Task statement: Please write out only the lines from the line with "left: 363px ->" to the line with "font-size: 10px ->", inclusive, exactly as they stand below, without the pictures.

Source information:
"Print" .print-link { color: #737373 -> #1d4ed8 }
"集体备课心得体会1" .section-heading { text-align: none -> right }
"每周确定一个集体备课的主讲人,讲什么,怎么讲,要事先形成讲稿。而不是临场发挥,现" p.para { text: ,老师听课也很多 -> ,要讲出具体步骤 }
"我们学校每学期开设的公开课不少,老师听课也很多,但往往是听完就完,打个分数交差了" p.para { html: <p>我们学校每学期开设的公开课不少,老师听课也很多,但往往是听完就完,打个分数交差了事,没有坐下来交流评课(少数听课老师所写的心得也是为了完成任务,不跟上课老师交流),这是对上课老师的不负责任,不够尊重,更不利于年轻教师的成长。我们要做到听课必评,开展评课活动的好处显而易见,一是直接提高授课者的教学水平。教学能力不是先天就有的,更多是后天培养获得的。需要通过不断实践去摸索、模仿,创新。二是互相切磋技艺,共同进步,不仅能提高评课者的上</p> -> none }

==

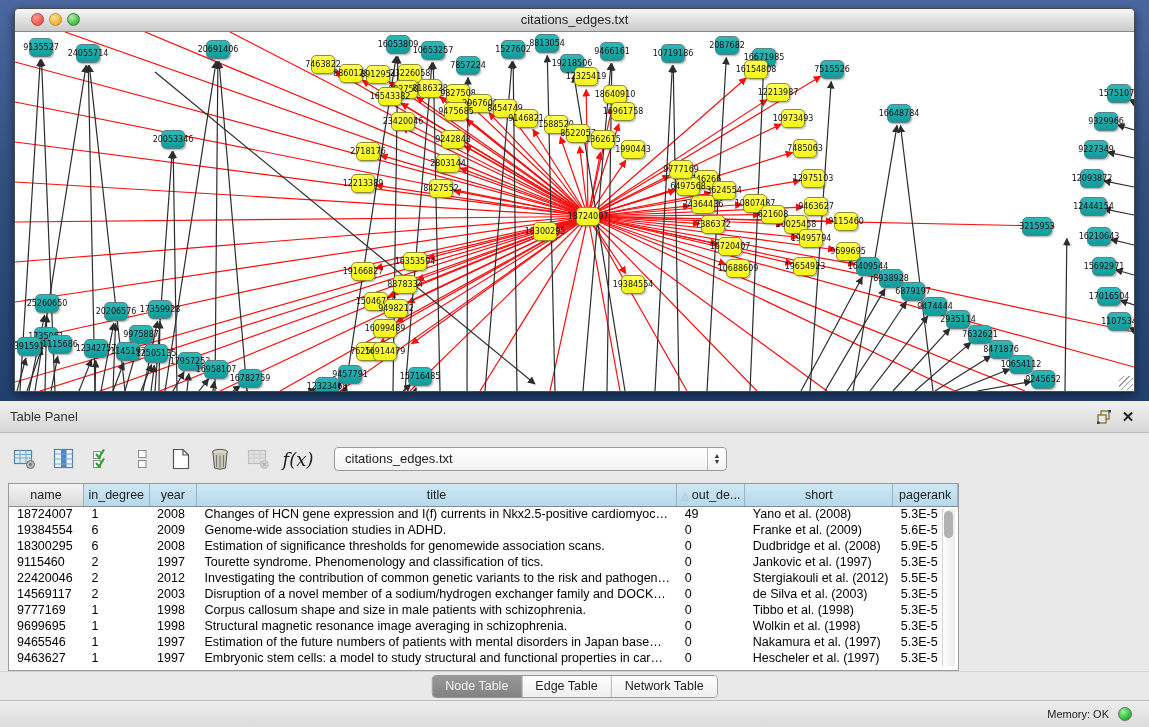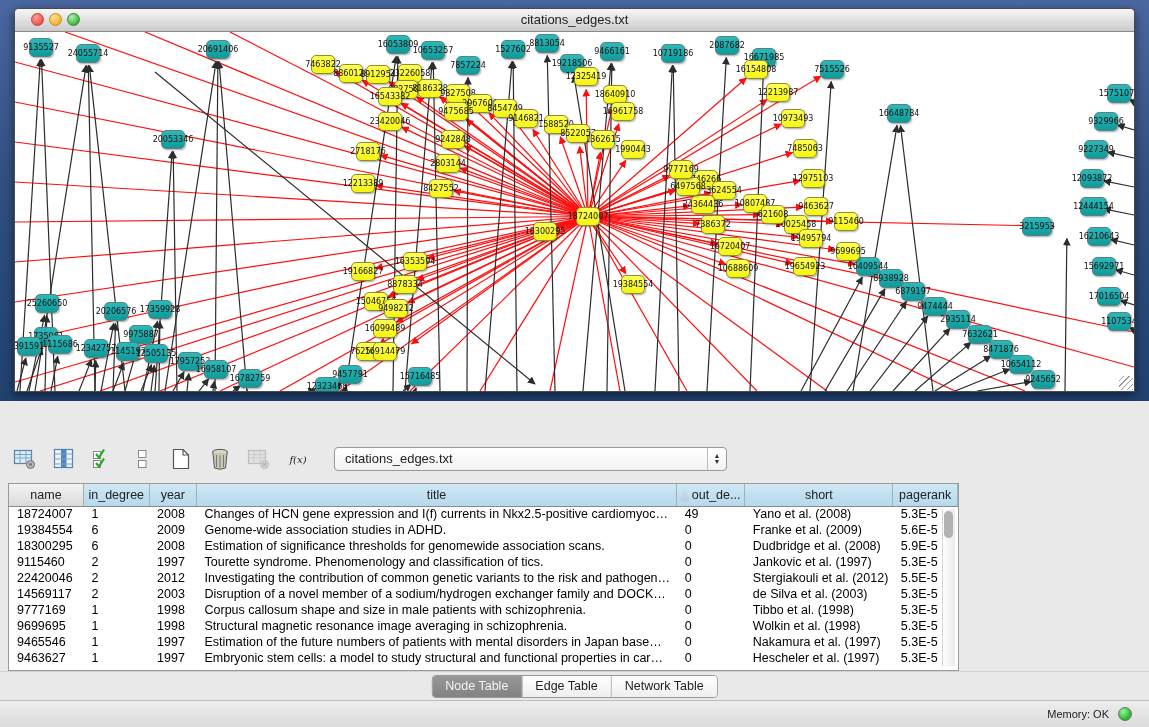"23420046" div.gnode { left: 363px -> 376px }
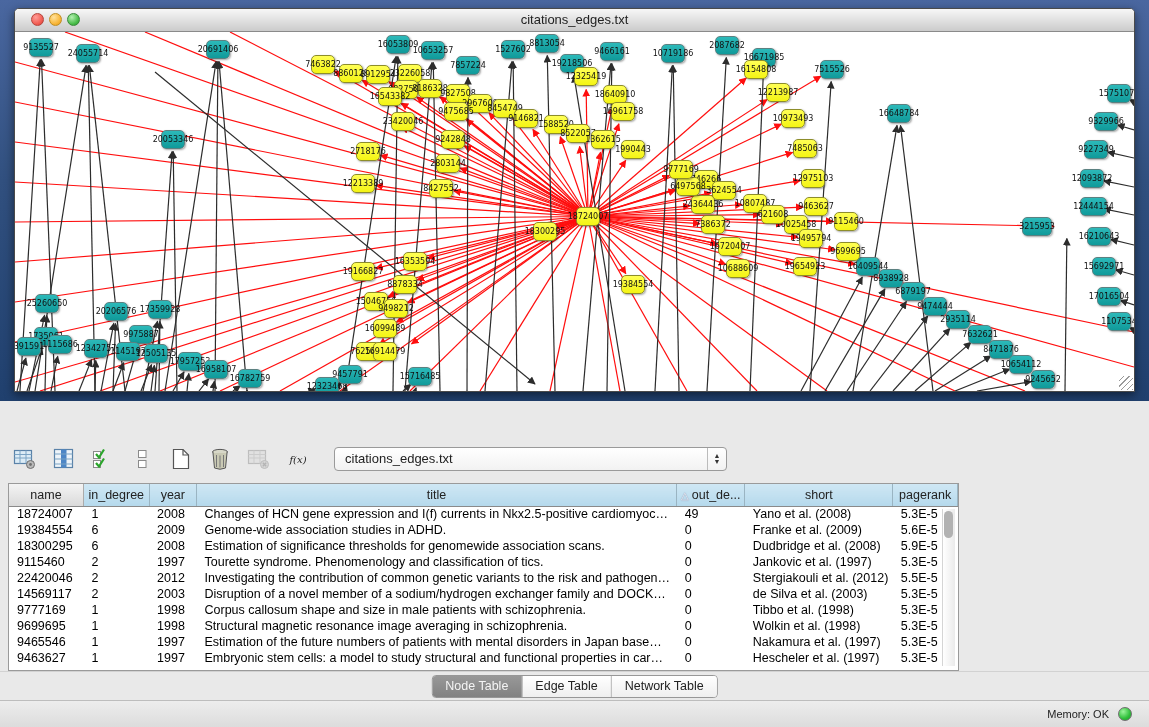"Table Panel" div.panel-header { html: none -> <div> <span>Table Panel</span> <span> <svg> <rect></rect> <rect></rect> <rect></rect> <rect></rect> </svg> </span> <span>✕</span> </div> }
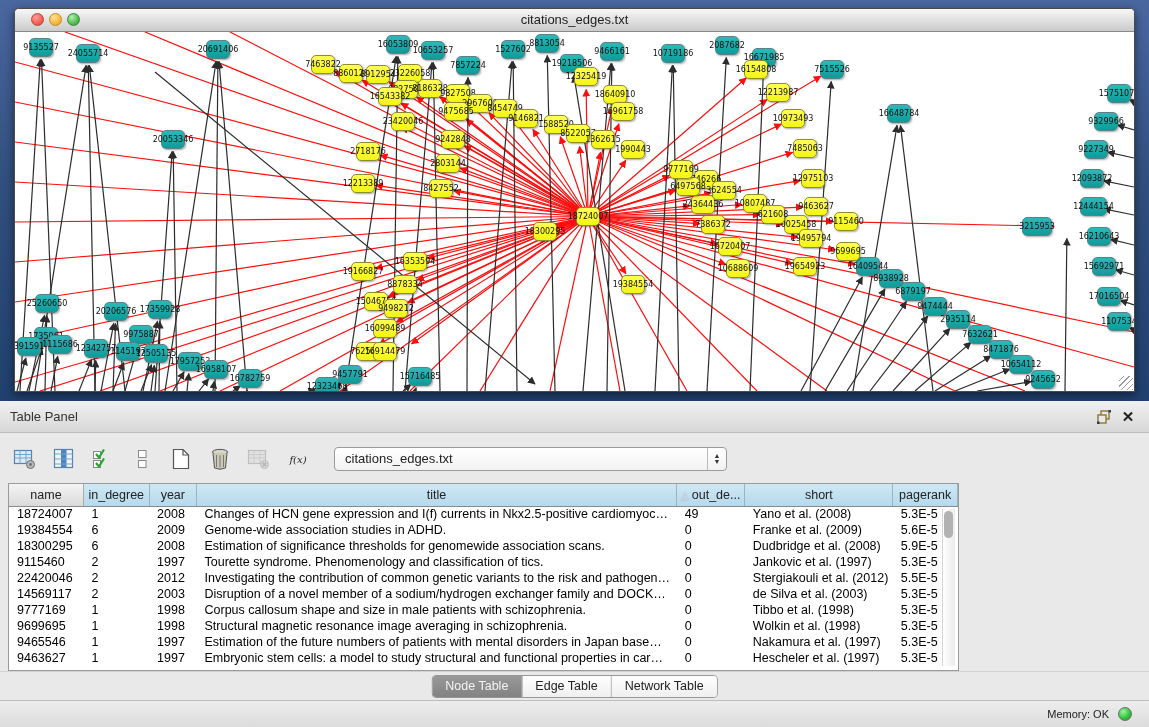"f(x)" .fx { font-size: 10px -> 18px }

Answer space:
"23420046" div.gnode { left: 363px -> 376px }
"Table Panel" div.panel-header { html: none -> <div> <span>Table Panel</span> <span> <svg> <rect></rect> <rect></rect> <rect></rect> <rect></rect> </svg> </span> <span>✕</span> </div> }
"f(x)" .fx { font-size: 10px -> 18px }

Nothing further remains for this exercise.